24 outubro 2008

Comun(itar)ismo

Praxágora: Bem, que nenhum de vocês me contradiga nem interrompa, antes de conhecer o meu projecto e de ouvir os meus argumentos.
Quero dizer-vos que é preciso que todos entreguem os seus bens para um fundo comum, para onde cada um contribua com a sua parte e de onde retire a subsistência. Não mais há-de haver ricos e pobres; nem uns a cultivarem propriedades enormes, e outros sem terem onde cair mortos; nem uns a terem ao serviço batalhões de escravos, e outros nem sequer um criado. O que eu quero estabelecer é um padrão único de vida em comum, igual para todos.

Bléfiro: Comum a todos... como?

Praxágora: Já a formiga tem catarro!

Bléfiro: Catarro?! Também vamos pô-lo em comum?

Praxágora: Nada disso! Levas o tempo a interromper-me. Ora dizia eu que a terra, antes de mais, vou torná-la um bem comum a todos; e também o dinheiro; e tudo que é propriedade privada. É deste fundo comunitário que nós, mulheres, vos vamos sustentar. É a nós que compete administrá-los com economia e bom-senso.

Bléfiro: E quem não for proprietário de terras, mas possuir dinheiro e ouro, bens que se não vêem?

Praxágora: Tem de os pôr no monte.

Bléfiro: E se não puser?

Praxágora: Incorre em perjúrio.

Bléfiro: Ora, ora! Já foi assim que eles os ganharam!

Praxágora: Mas seja como for, também não lhes servem para nada.

Bléfiro: Como assim?

Praxágora: Por necessidade, ninguém mais precisa de se mexer. Toda a gente vai ter tudo: pão peixe, bolos, casacos, vinho, coroas, grão-de-bico. Qual a vantagem de se não entregar os bens? Ora diz lá, se fores capaz!

Bléfiro: O certo é que, hoje em dia, são aqueles a quem não falta nada, os que mais roubam.

Cremes: Isso era dantes, meu amigo, quando vivíamos no tempo da outra senhora! Mas com agora - com a tal história do fundo comum - , que é que se ganha em não entregar?

Aristófanes, As Mulheres no Parlamento, JNICT, Coimbra, 1996. Tradução de Maria de Fátima Silva.

5 comentários:

José Ricardo Costa disse...

Aristófanes no seu melhor.

Sempre que se me deparam textos assim, sinto que a minha percepção do fluxo histórico deve ser reformulada. Existirá, de facto, tempo histórico, por detrás de todas as aparências físicas, das casas, das roupas, da arte?

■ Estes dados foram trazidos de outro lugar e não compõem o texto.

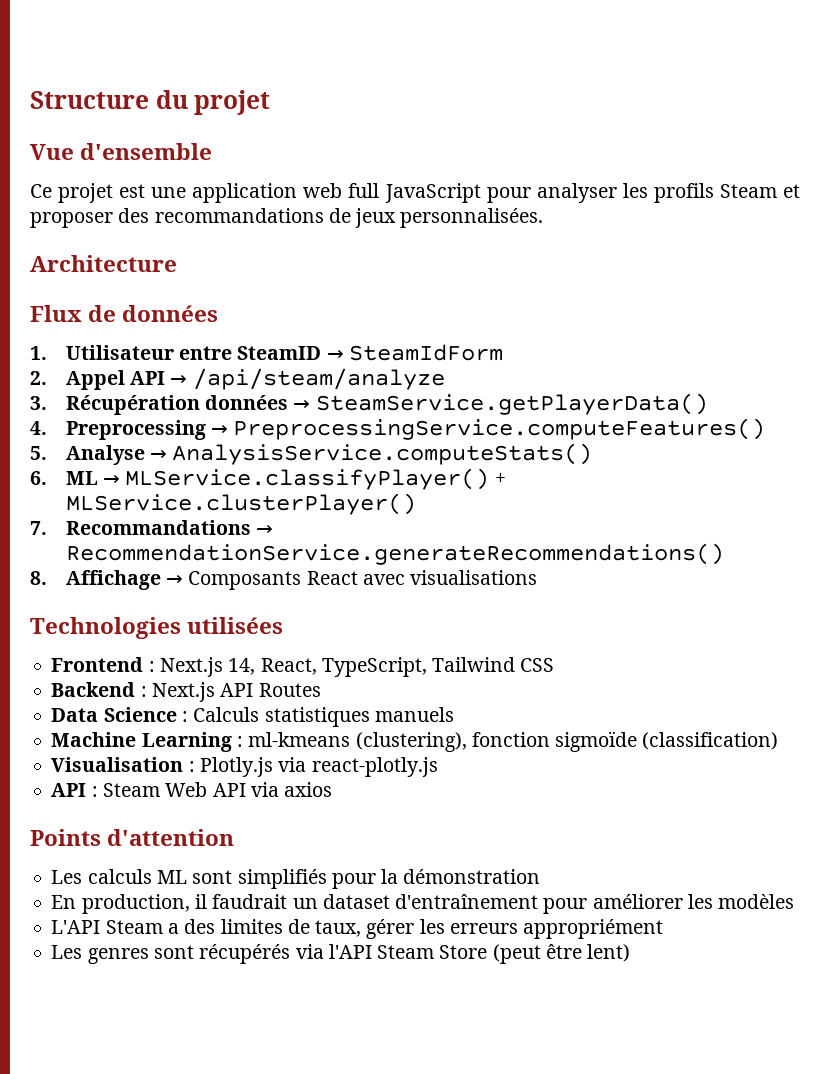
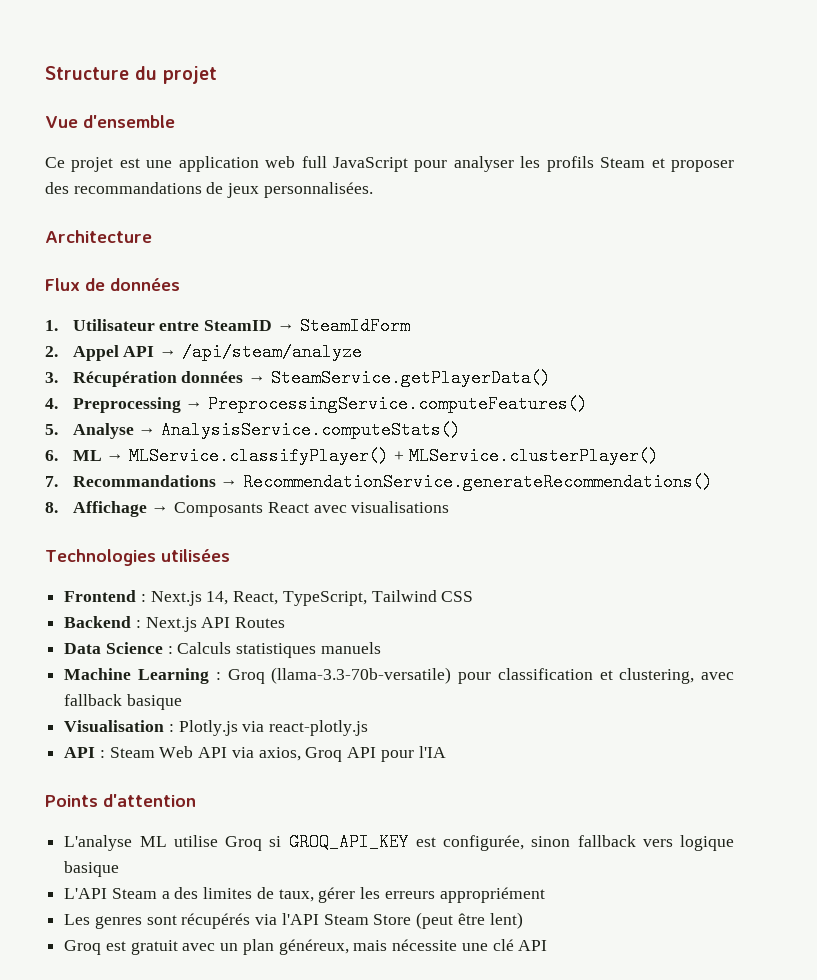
- Machine Learning : ml-kmeans (clustering), fonction sigmoïde (classification)
+ Machine Learning : Groq (llama-3.3-70b-versatile) pour classification et clustering, avec fallback basique
- API : Steam Web API via axios
+ API : Steam Web API via axios, Groq API pour l'IA
  Points d'attention
- Les calculs ML sont simplifiés pour la démonstration
- En production, il faudrait un dataset d'entraînement pour améliorer les modèles
+ L'analyse ML utilise Groq si GROQ_API_KEY est configurée, sinon fallback vers logique basique
+ Groq est gratuit avec un plan généreux, mais nécessite une clé API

Deus do céu, eu leio isto e poderia ser a Helena Pinto do BE a discursar na AR.

Vá postando textos destes, o pessoal agradece!

JR

claras manhãs disse...

Ui Xantipa!
O José Ricardo Costa tem razão.
eu direi que isso voltará a ser no tempo de uma outra Senhora
A comunidade comum é capaz de vir a ser uma coisa com pés e cabeça, se gerida por mulheres.

Mas daqui a um bocadinho haverá alguém a chamar-me feminista....

Beijinho

António Conceição disse...

O Desvario é antigo. Thomas Morus também sonhou com o homem novo.
Entre nós também houve quem sonhasse: ver em:
href="http://www.youtube.com/watch?v=CbxGF7ZhHDM&feature=related"

António Conceição disse...

Em rigor, o Aristófanes português está em:
http://www.youtube.com/watch?v=CbxGF7ZhHDM&feature=related
No comentário anterior, eu estava a tentar linká-lo directamente. Mas sou um ignorante.

Xantipa disse...

Caros amigos,
Eu aqui sou um pouco perversa, pois só ponho um bocadinho. Leiam, tudo, leiam tudo... e leiam o post seguinte.